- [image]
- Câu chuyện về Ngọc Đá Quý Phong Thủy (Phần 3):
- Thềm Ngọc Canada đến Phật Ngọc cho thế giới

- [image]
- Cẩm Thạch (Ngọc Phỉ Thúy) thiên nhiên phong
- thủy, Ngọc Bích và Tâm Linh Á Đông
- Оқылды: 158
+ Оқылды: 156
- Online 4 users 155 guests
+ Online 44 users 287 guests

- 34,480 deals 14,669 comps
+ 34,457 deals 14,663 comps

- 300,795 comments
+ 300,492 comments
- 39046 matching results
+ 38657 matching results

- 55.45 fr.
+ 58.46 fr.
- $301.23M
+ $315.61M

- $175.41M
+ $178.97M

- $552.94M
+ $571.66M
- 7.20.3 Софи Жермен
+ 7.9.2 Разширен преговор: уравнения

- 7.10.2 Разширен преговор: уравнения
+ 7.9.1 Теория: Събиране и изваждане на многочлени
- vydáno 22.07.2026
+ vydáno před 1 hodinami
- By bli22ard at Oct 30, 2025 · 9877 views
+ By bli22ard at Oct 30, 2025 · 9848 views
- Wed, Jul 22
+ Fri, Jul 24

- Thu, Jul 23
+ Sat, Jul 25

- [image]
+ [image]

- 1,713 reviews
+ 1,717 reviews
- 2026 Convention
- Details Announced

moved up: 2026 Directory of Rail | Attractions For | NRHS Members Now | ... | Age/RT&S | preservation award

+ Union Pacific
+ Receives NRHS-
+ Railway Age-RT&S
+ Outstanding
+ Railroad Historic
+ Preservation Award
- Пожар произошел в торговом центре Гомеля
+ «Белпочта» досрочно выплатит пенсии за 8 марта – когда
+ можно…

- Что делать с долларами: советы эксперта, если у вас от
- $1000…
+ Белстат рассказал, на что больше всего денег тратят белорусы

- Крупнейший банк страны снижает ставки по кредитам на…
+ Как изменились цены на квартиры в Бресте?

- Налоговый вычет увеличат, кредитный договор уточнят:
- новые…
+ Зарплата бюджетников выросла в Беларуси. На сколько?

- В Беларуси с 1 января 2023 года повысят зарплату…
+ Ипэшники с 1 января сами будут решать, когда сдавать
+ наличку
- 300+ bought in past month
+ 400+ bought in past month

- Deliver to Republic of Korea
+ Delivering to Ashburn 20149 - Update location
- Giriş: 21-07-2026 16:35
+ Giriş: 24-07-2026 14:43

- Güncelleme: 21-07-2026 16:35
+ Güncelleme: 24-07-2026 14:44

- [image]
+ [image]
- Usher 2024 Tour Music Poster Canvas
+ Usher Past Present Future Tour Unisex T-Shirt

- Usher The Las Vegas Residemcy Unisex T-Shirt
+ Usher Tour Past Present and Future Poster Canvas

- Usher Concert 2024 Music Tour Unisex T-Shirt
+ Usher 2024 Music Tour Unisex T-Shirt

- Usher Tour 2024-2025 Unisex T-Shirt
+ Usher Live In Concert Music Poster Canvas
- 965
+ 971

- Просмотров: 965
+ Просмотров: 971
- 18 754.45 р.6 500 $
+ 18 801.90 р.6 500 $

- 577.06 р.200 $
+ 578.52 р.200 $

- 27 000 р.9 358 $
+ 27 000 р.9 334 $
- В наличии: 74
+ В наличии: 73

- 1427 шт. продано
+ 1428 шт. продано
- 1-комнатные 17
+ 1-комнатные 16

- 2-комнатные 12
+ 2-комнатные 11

------------------------------------------------------------

Work instruction -
Wherever a line in the data above contains the word "comps", copy that line.

Written solution -
- 34,480 deals 14,669 comps
+ 34,457 deals 14,663 comps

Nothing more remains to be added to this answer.